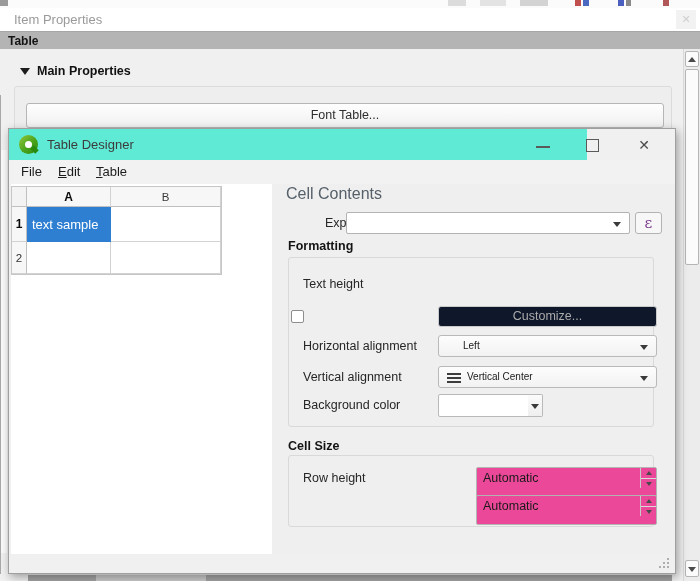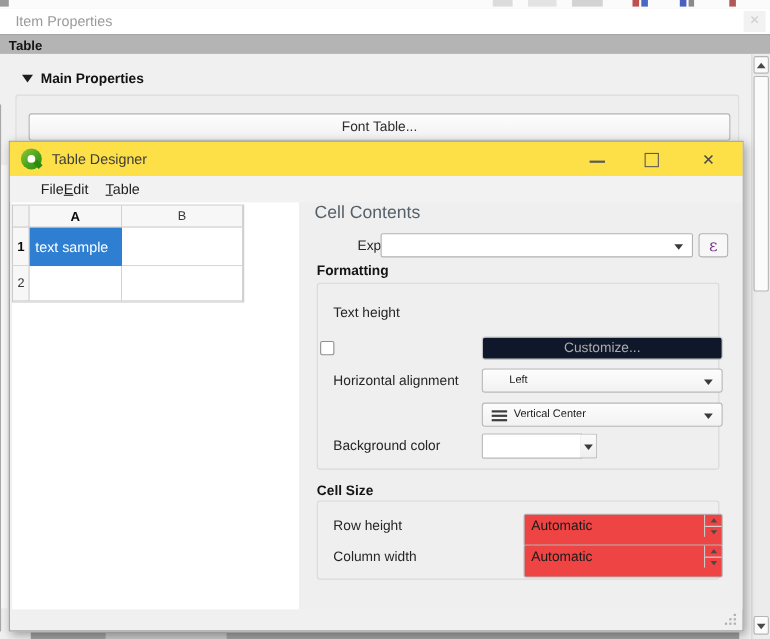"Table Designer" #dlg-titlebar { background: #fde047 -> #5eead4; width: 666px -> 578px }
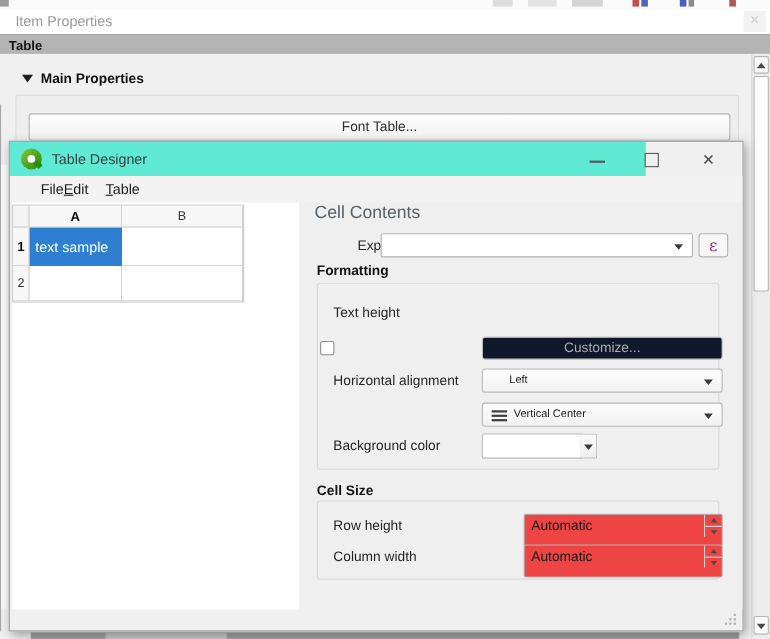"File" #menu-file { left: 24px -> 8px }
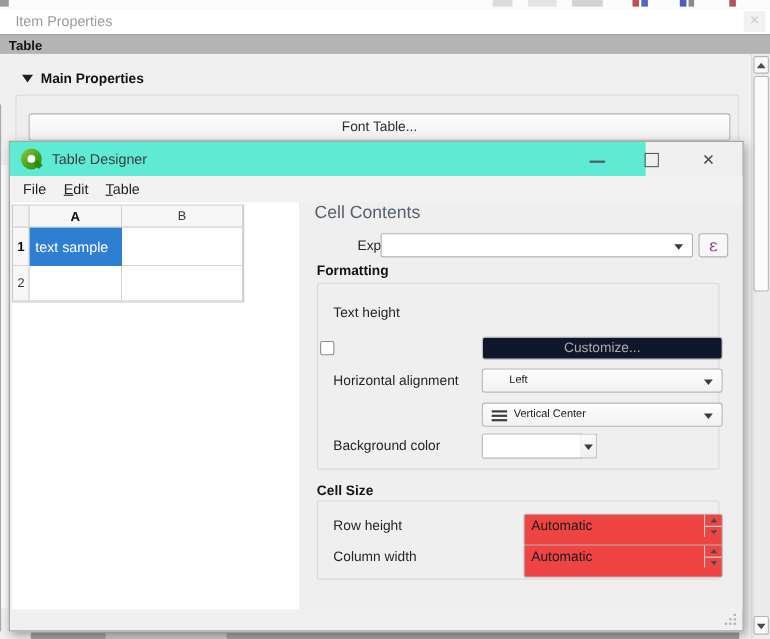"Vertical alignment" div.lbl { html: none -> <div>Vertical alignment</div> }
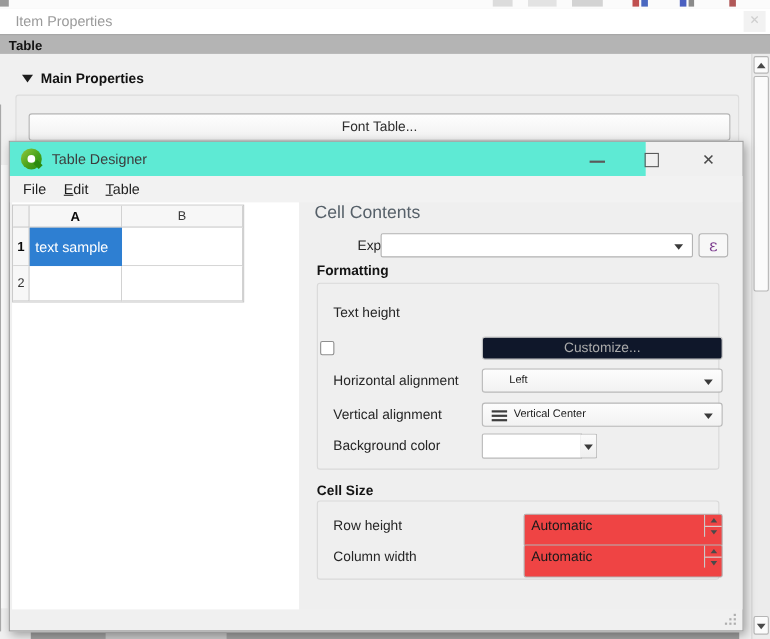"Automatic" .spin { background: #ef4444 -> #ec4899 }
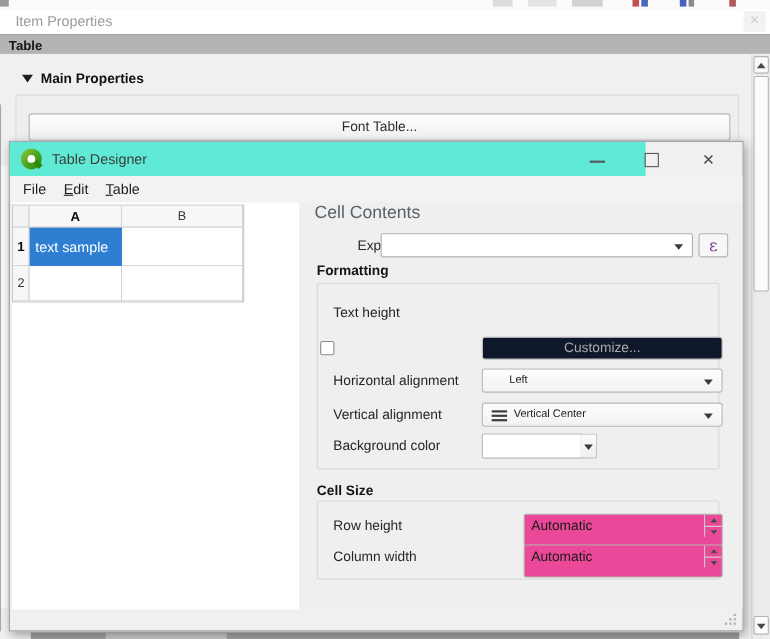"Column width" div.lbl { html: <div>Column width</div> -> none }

+ + +

_What needs to be done:_ Retype verbatim only the lines beginning with the line that contains "left: 24px ->" and ending with the last line of the listing above; pictures are to be excluded.

_Response to this task:_
"File" #menu-file { left: 24px -> 8px }
"Vertical alignment" div.lbl { html: none -> <div>Vertical alignment</div> }
"Automatic" .spin { background: #ef4444 -> #ec4899 }
"Column width" div.lbl { html: <div>Column width</div> -> none }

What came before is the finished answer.